§ Problem statement
Check every line of the listing below for the word "APPLE" and give the number of lines where it appears, with nothing added.
☆ ☆ ☆ ☆
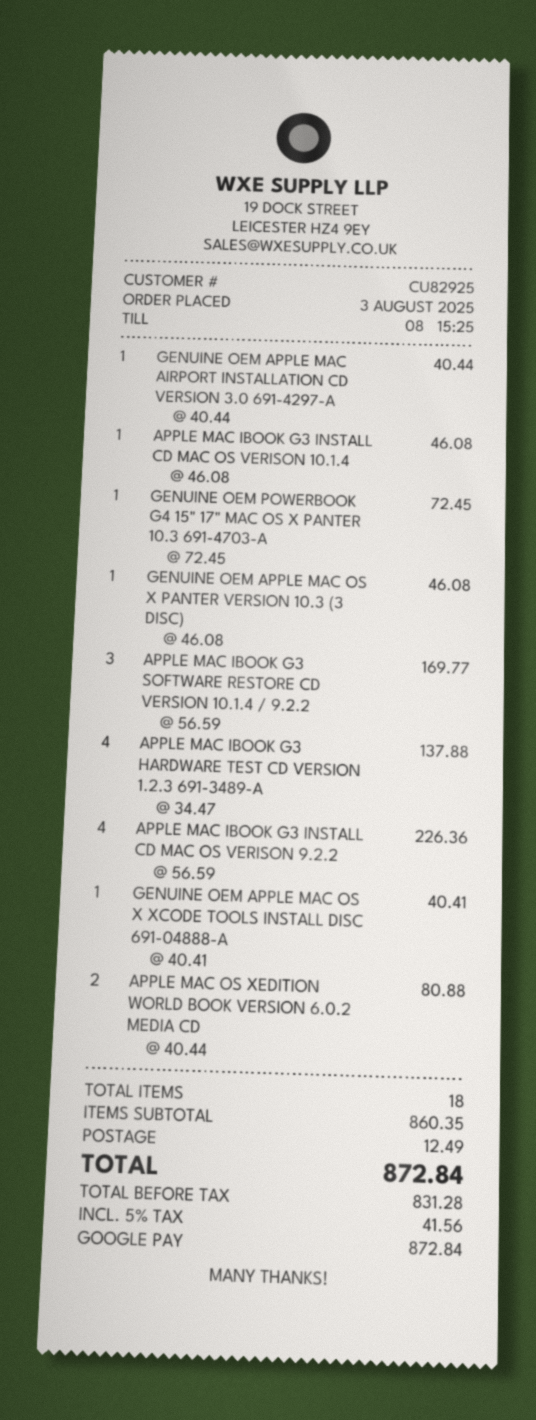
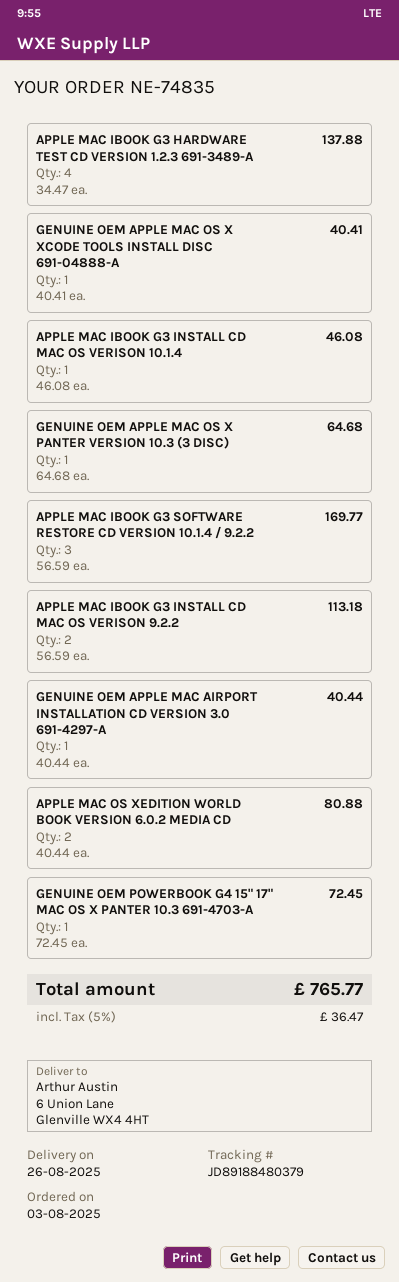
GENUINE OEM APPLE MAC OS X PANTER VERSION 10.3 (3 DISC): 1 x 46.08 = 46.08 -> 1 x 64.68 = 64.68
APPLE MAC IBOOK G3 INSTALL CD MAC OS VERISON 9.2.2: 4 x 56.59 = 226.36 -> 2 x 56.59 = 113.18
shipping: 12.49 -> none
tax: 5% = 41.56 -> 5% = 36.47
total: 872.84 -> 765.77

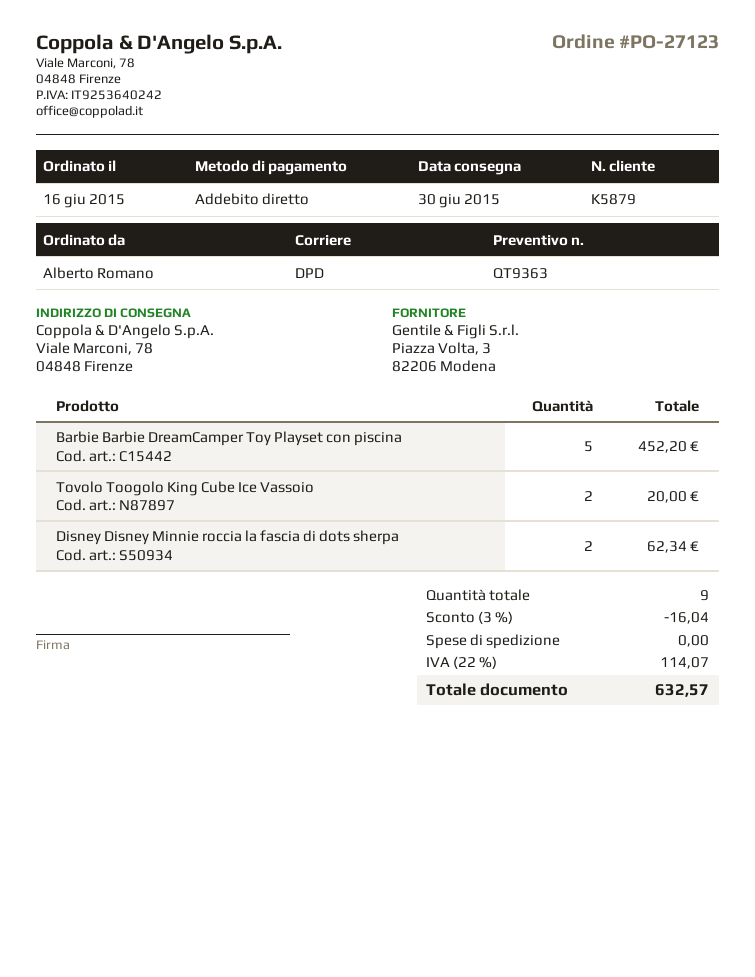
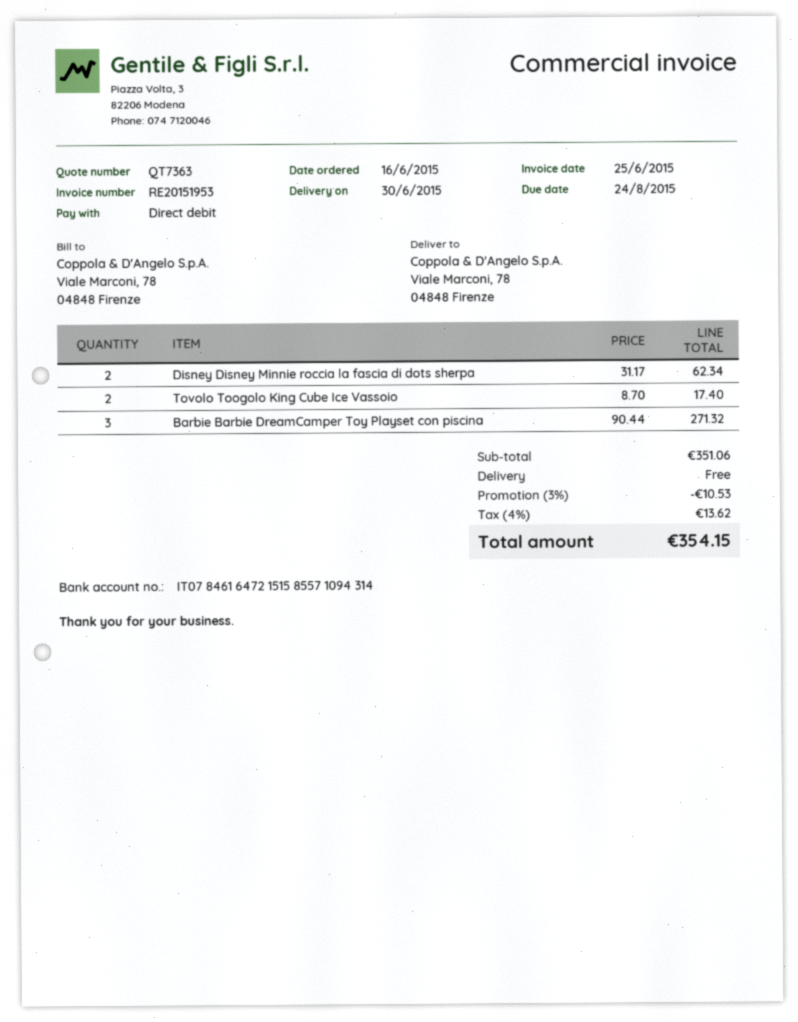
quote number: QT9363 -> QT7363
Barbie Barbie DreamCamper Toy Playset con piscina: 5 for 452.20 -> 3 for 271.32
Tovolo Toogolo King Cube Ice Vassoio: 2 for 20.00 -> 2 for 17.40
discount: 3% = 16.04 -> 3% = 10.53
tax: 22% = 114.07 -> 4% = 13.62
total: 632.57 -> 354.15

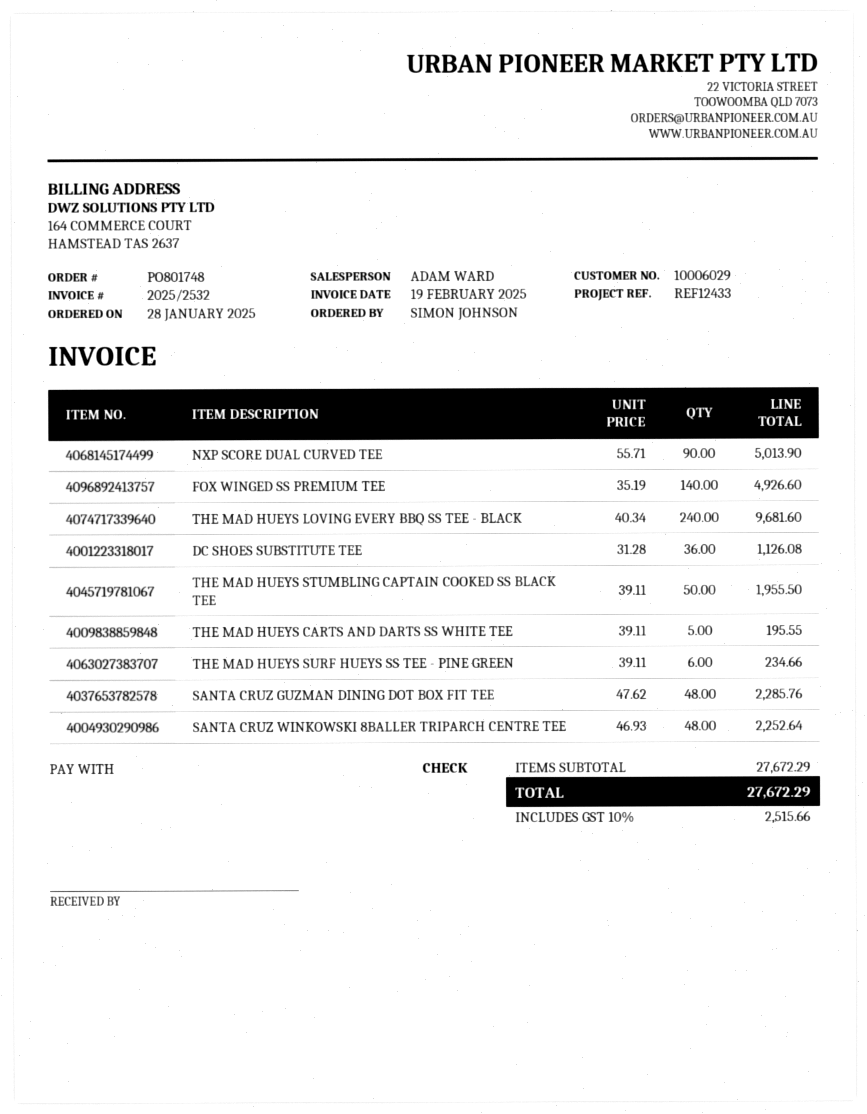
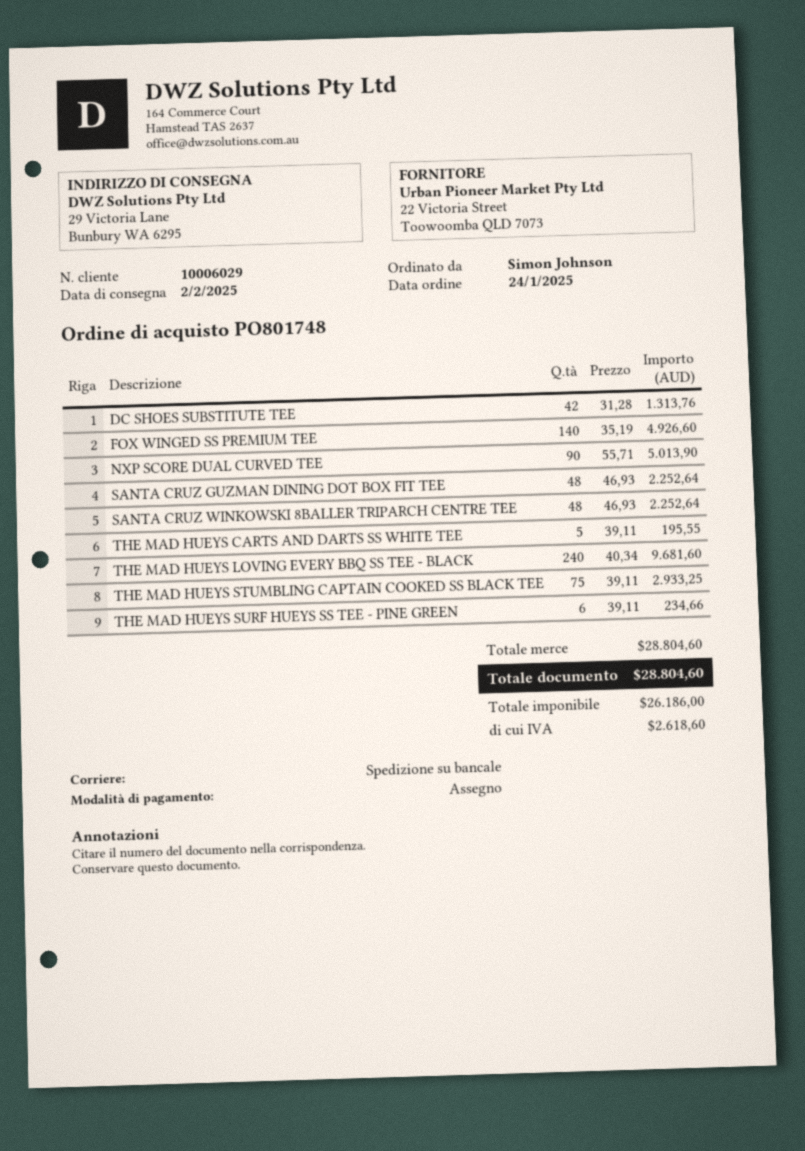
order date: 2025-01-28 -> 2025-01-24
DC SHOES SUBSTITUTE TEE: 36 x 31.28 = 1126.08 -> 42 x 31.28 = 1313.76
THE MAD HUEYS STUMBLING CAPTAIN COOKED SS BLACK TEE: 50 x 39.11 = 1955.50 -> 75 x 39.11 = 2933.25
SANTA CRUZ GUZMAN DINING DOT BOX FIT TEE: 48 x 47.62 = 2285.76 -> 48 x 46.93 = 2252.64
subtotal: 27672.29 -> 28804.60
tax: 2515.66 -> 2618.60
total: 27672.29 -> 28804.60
☆ ☆ ☆ ☆
§ Task response
2